Web interface edit records

'''

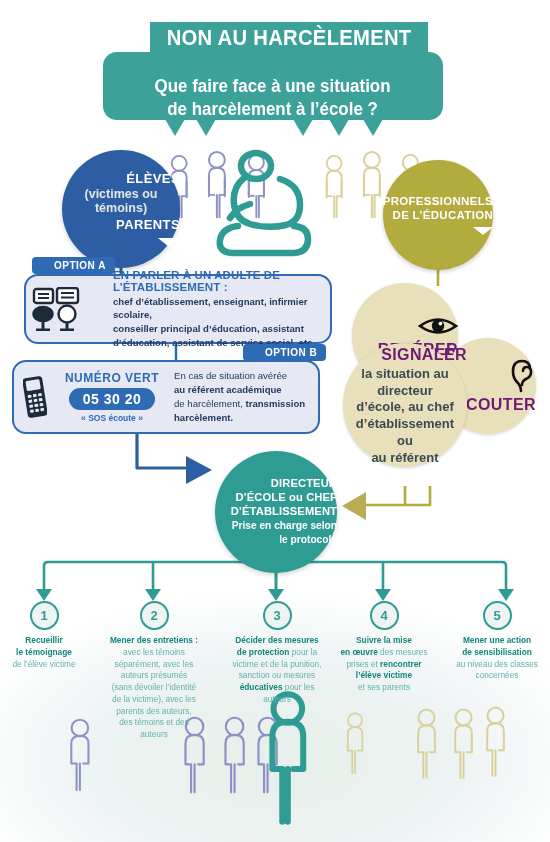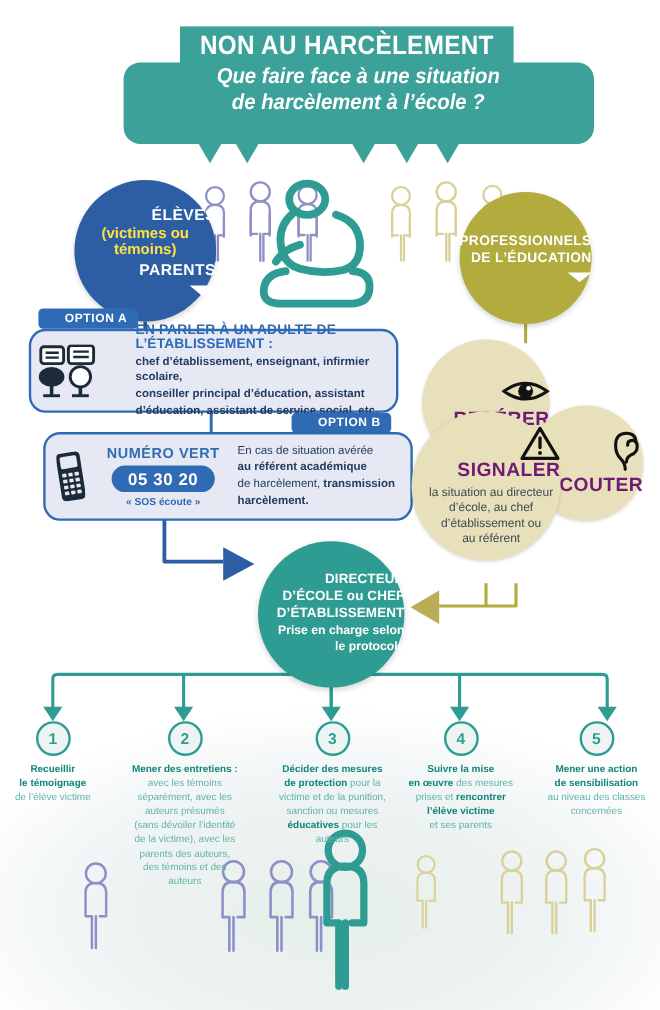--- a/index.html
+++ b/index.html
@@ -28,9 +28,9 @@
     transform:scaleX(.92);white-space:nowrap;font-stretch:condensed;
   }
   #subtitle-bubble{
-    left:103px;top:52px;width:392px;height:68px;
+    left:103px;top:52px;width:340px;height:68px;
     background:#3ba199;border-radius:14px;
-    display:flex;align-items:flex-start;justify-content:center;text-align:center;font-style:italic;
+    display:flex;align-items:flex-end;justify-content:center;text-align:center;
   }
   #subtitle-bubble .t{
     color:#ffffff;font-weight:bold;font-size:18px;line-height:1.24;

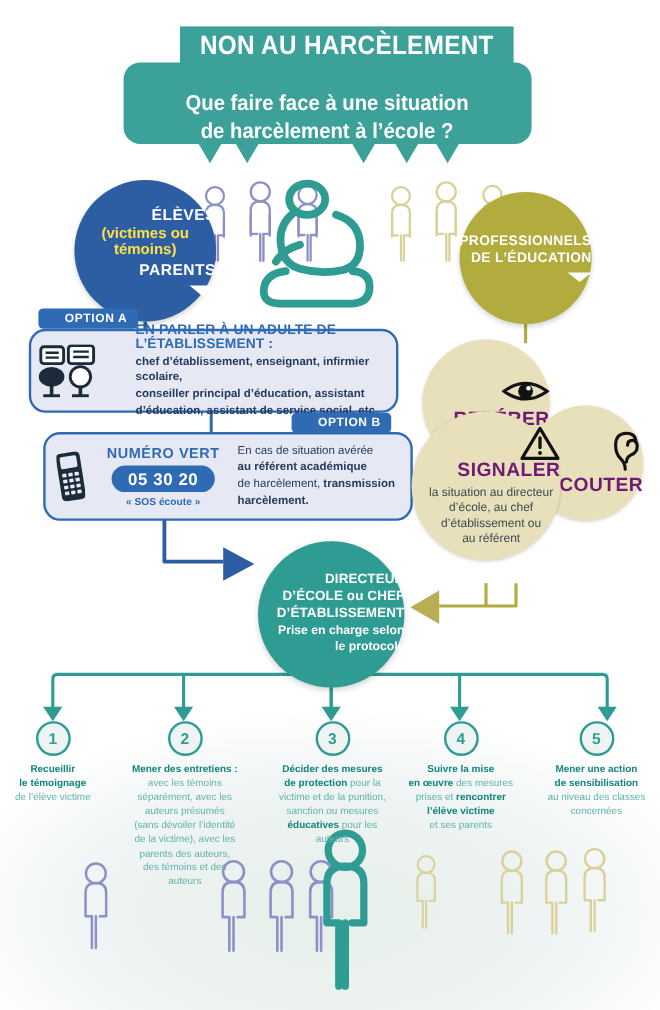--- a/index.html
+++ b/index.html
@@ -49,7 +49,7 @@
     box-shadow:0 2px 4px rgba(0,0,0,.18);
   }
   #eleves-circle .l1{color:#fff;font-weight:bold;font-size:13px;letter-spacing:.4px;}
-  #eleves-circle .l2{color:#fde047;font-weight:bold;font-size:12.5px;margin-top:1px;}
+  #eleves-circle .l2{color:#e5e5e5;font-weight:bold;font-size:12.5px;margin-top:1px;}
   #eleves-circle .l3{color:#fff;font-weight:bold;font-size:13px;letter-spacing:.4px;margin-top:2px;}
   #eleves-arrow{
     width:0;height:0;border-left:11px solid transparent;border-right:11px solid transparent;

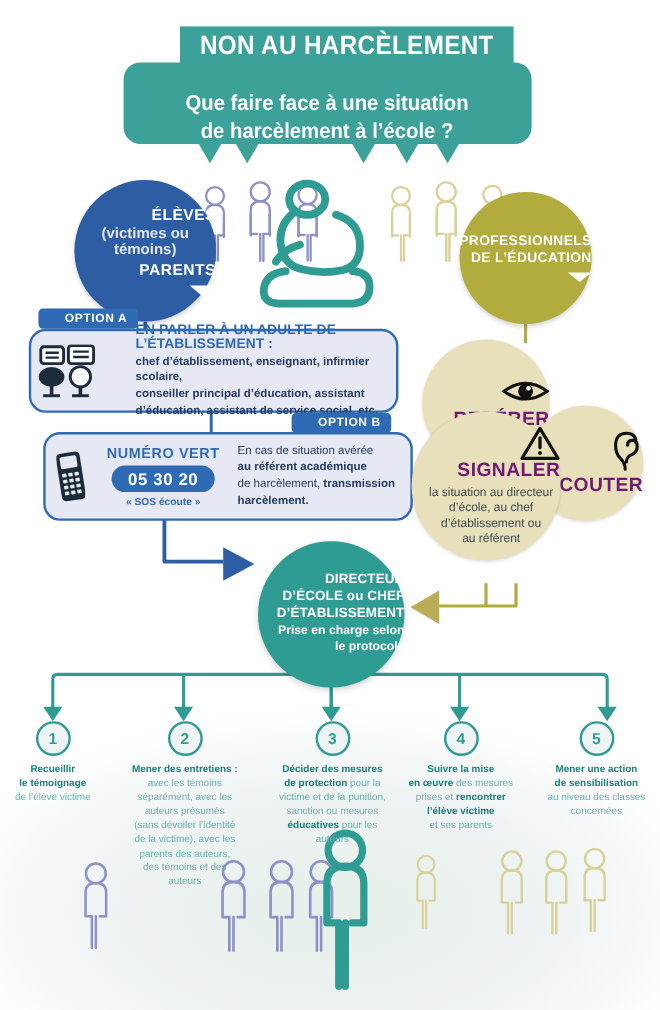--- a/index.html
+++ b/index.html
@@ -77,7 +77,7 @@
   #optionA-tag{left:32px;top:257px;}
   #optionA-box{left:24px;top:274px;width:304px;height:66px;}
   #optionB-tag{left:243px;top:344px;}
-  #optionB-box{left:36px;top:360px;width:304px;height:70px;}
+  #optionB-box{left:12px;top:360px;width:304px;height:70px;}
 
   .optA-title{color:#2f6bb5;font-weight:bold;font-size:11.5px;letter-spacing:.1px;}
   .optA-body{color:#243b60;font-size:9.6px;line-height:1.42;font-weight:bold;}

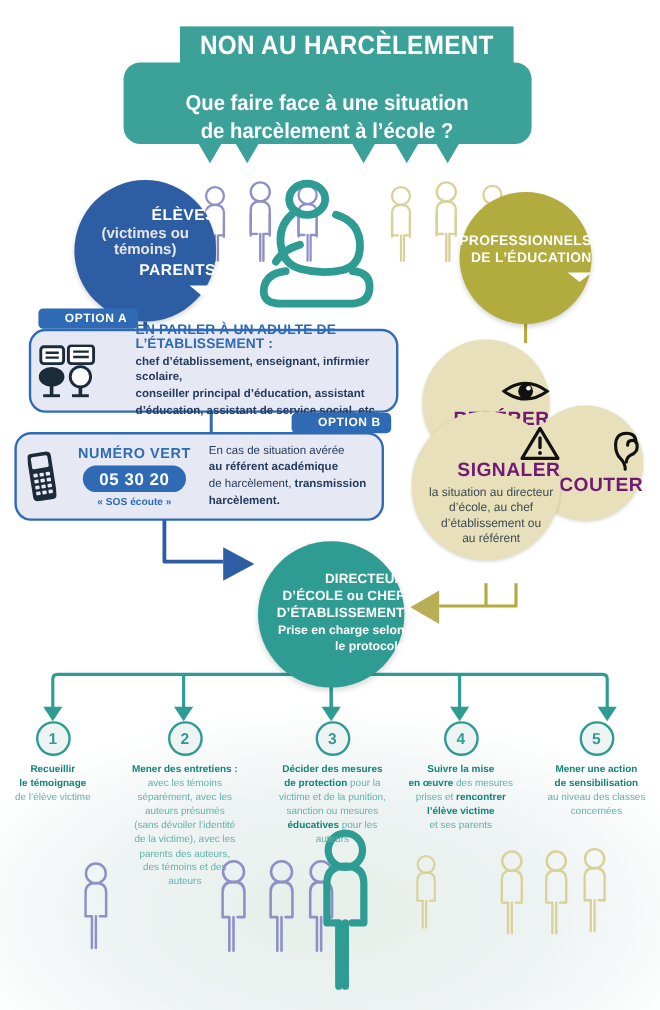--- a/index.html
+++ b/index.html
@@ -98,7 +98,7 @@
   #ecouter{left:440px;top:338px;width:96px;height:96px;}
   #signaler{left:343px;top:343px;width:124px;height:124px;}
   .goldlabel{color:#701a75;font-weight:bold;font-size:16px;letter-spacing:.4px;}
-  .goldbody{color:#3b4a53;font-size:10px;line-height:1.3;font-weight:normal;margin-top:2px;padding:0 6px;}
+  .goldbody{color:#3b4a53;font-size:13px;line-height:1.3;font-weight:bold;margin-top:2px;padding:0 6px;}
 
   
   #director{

'''
'''

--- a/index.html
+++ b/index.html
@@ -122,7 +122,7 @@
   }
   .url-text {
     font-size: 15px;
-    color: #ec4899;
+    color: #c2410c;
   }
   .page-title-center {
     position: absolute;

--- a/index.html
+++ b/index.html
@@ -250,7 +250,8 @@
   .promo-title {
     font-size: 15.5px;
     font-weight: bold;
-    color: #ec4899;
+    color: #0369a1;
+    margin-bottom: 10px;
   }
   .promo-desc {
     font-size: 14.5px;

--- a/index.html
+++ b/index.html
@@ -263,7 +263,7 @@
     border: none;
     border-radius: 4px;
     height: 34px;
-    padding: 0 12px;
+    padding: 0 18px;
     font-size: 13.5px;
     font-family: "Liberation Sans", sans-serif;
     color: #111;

'''

Of the entries above, repeat exactly the lines between the line with "font-weight: bold;" and the line with "color: #111;", inclusive, and no others.

Output:
     font-weight: bold;
-    color: #ec4899;
+    color: #0369a1;
+    margin-bottom: 10px;
   }
   .promo-desc {
     font-size: 14.5px;

--- a/index.html
+++ b/index.html
@@ -263,7 +263,7 @@
     border: none;
     border-radius: 4px;
     height: 34px;
-    padding: 0 12px;
+    padding: 0 18px;
     font-size: 13.5px;
     font-family: "Liberation Sans", sans-serif;
     color: #111;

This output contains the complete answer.